* **Task**: In the listing below, find the line with "gap: 24px ->" and copy every line from there up to and including the line with "text: grâces suivie", exactly and without pictures.

(Supplied material begins)

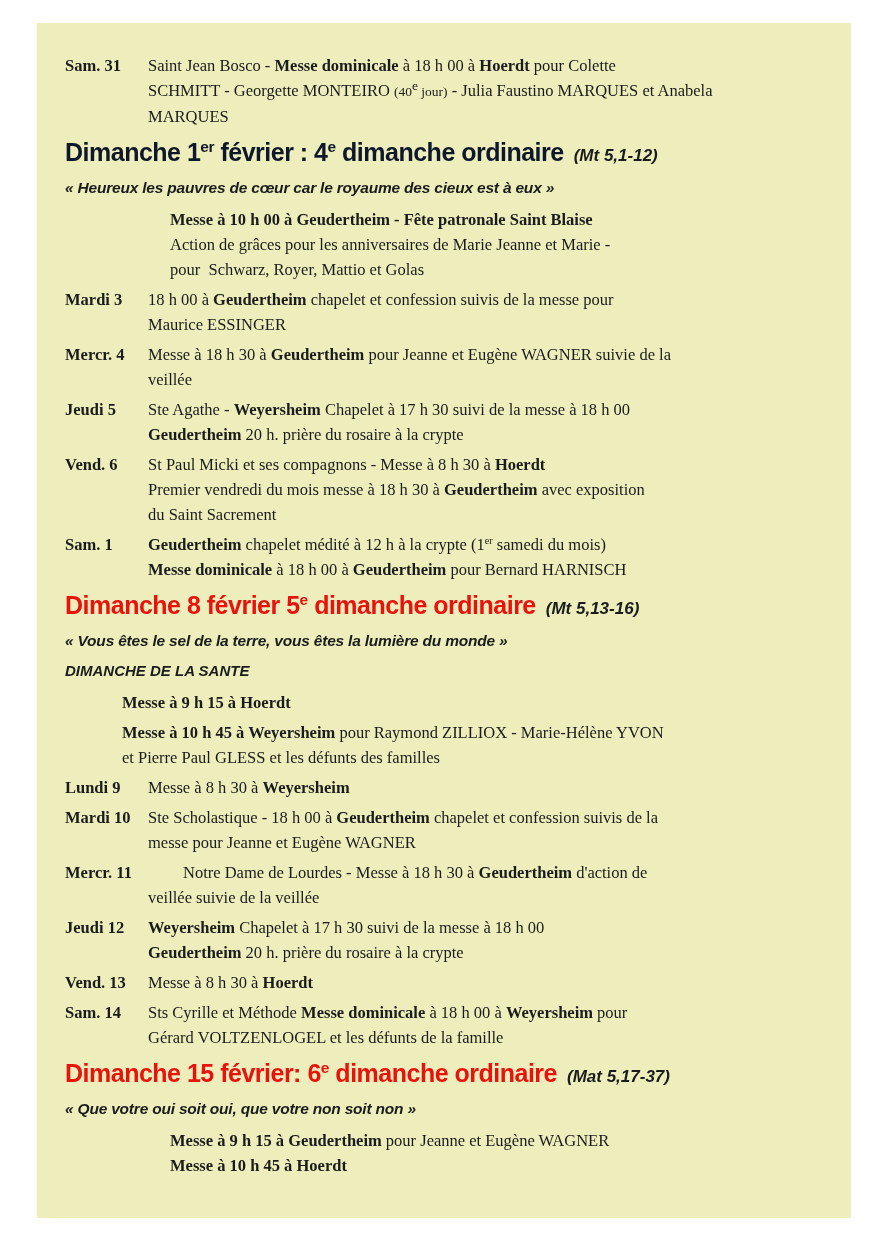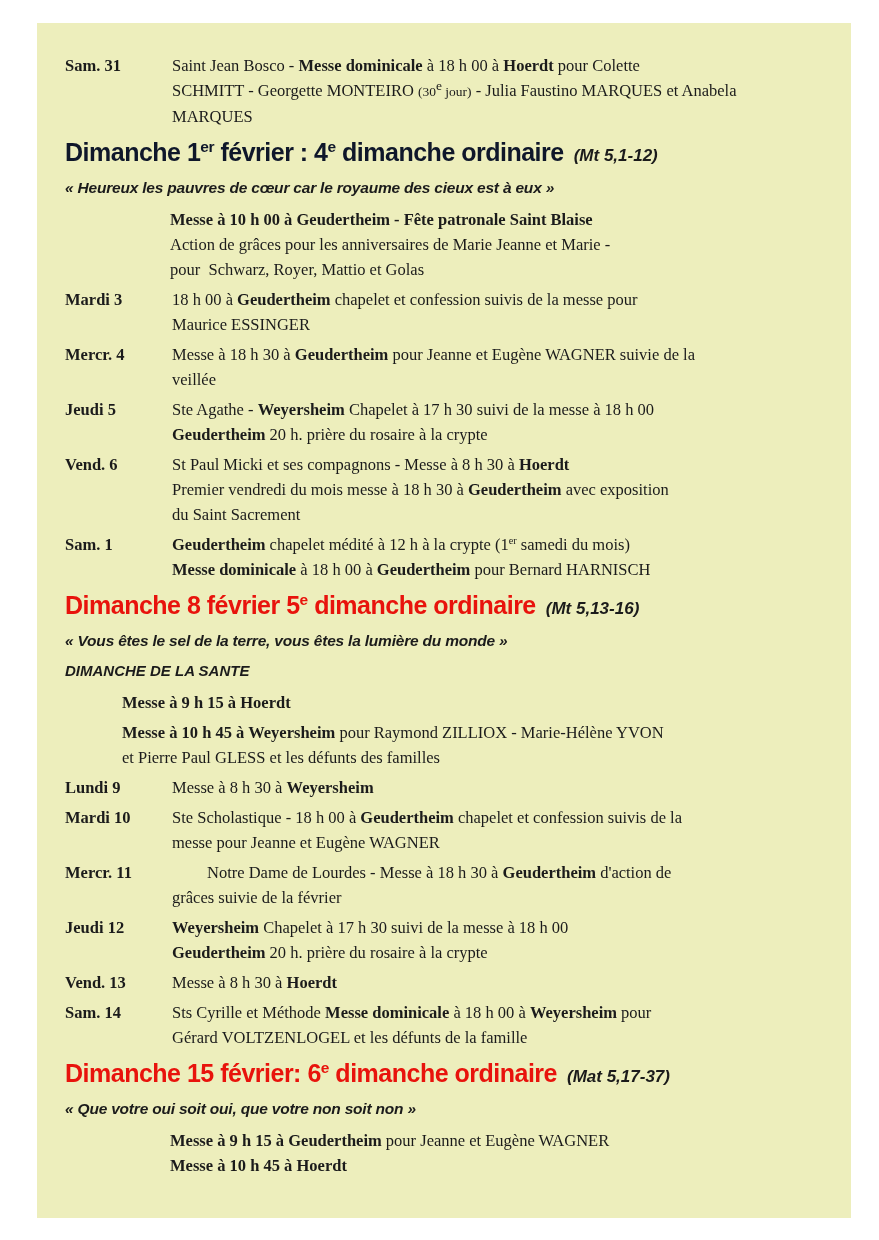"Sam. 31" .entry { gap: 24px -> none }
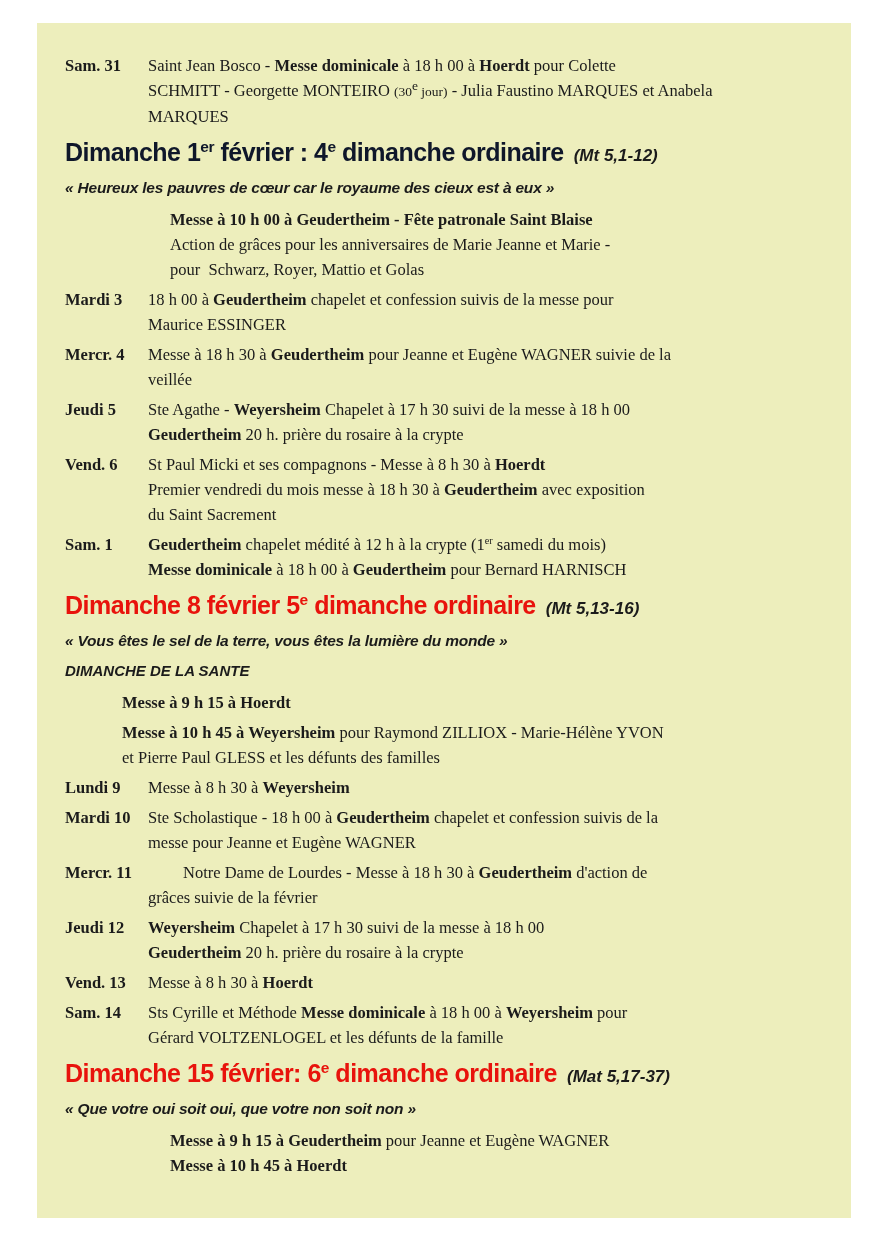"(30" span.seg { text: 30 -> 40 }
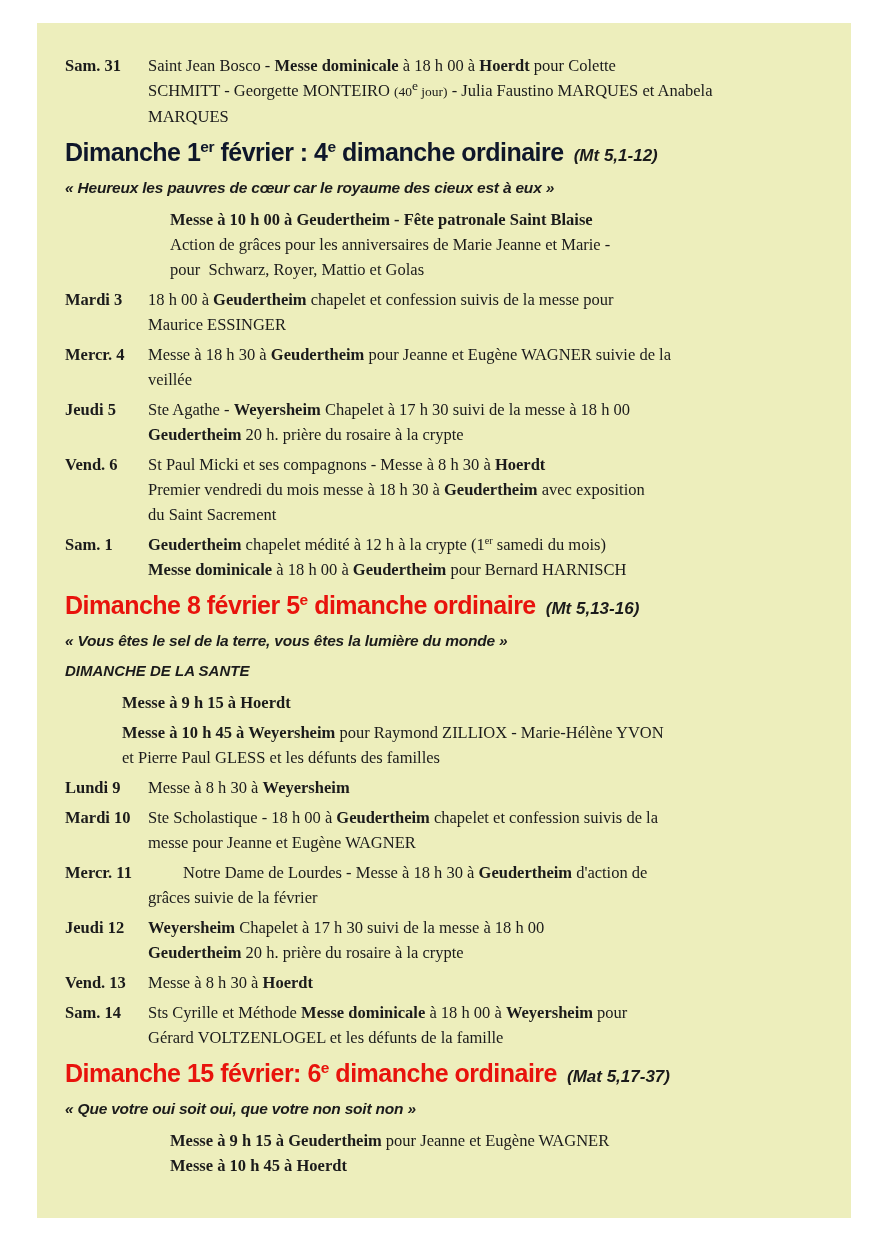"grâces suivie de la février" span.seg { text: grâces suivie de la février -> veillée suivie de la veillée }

(Supplied material ends)
(Supplied material begins)

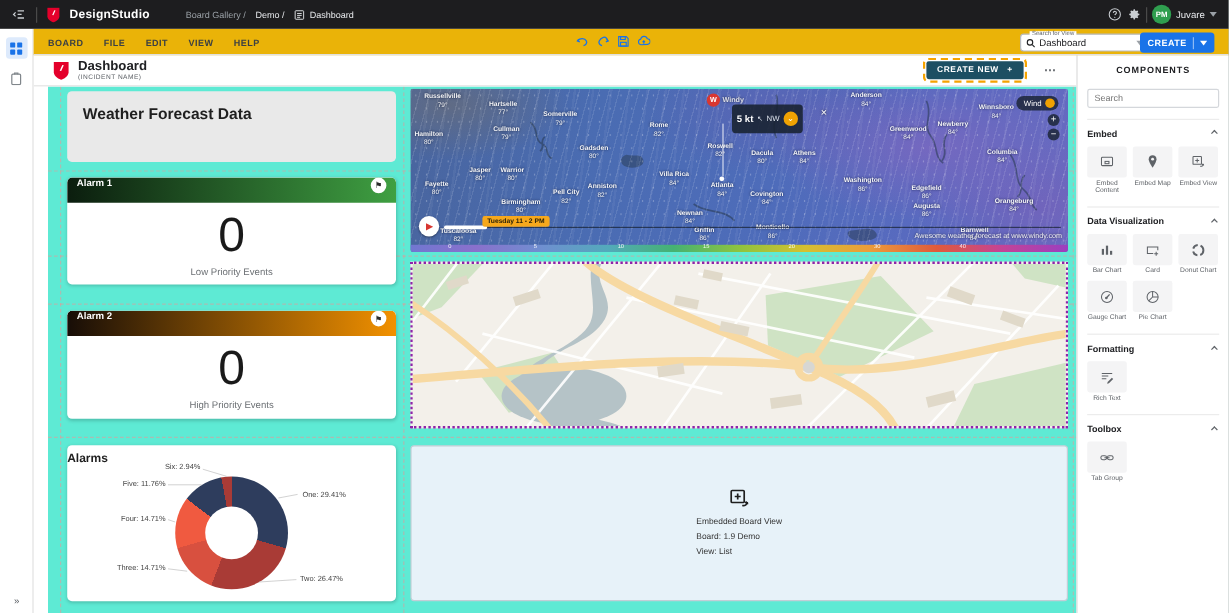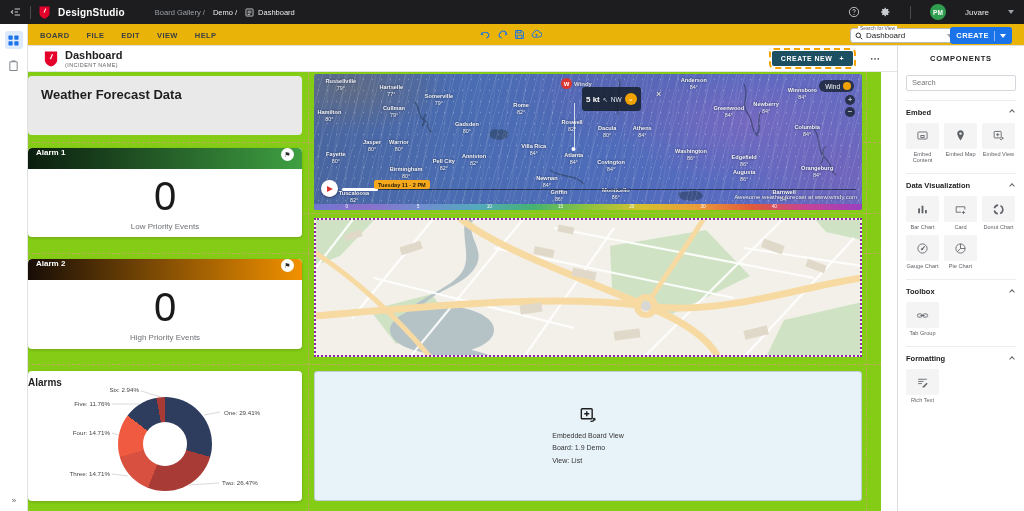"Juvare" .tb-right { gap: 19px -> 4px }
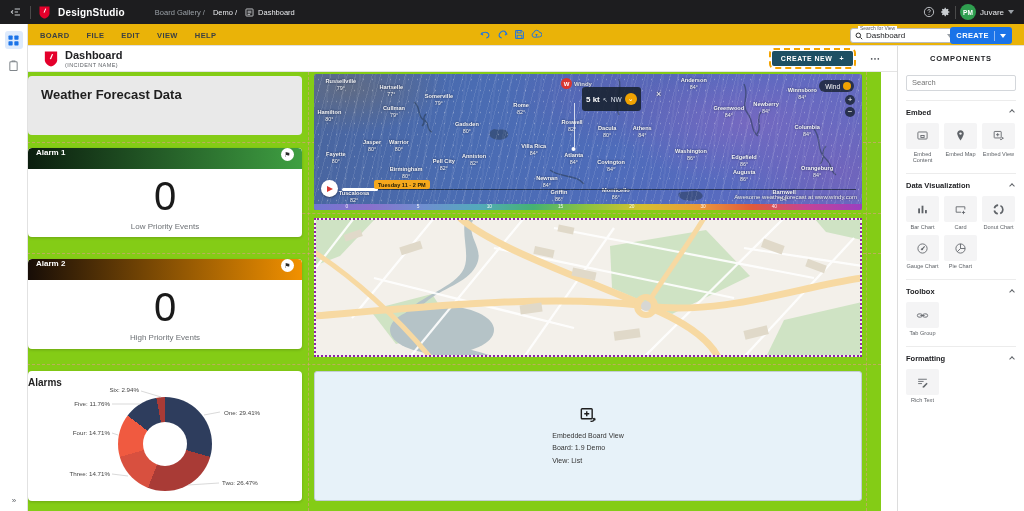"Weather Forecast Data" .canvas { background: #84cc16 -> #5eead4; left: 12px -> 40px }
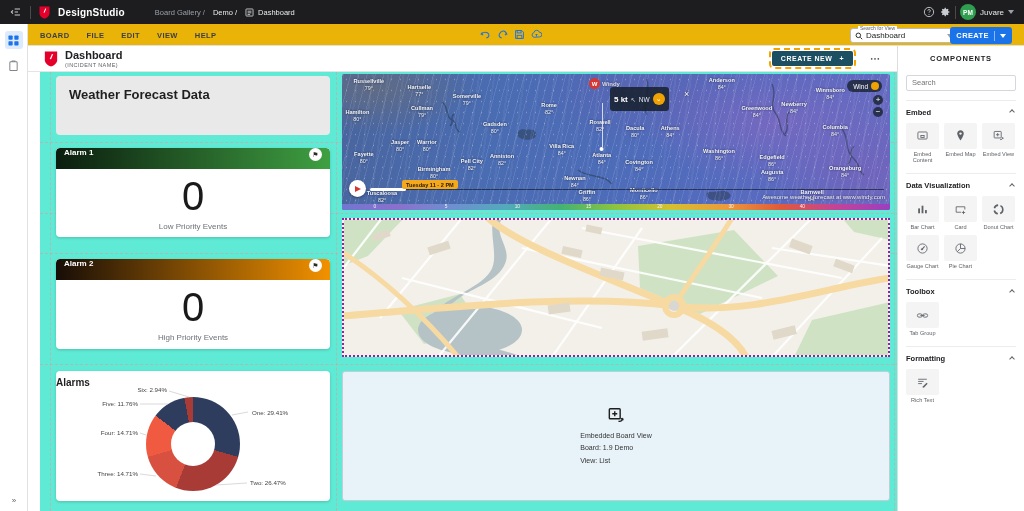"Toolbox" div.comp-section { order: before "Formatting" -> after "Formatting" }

(Supplied material ends)

* **Answer to the problem**:
"Sam. 31" .entry { gap: 24px -> none }
"(30" span.seg { text: 30 -> 40 }
"grâces suivie de la février" span.seg { text: grâces suivie de la février -> veillée suivie de la veillée }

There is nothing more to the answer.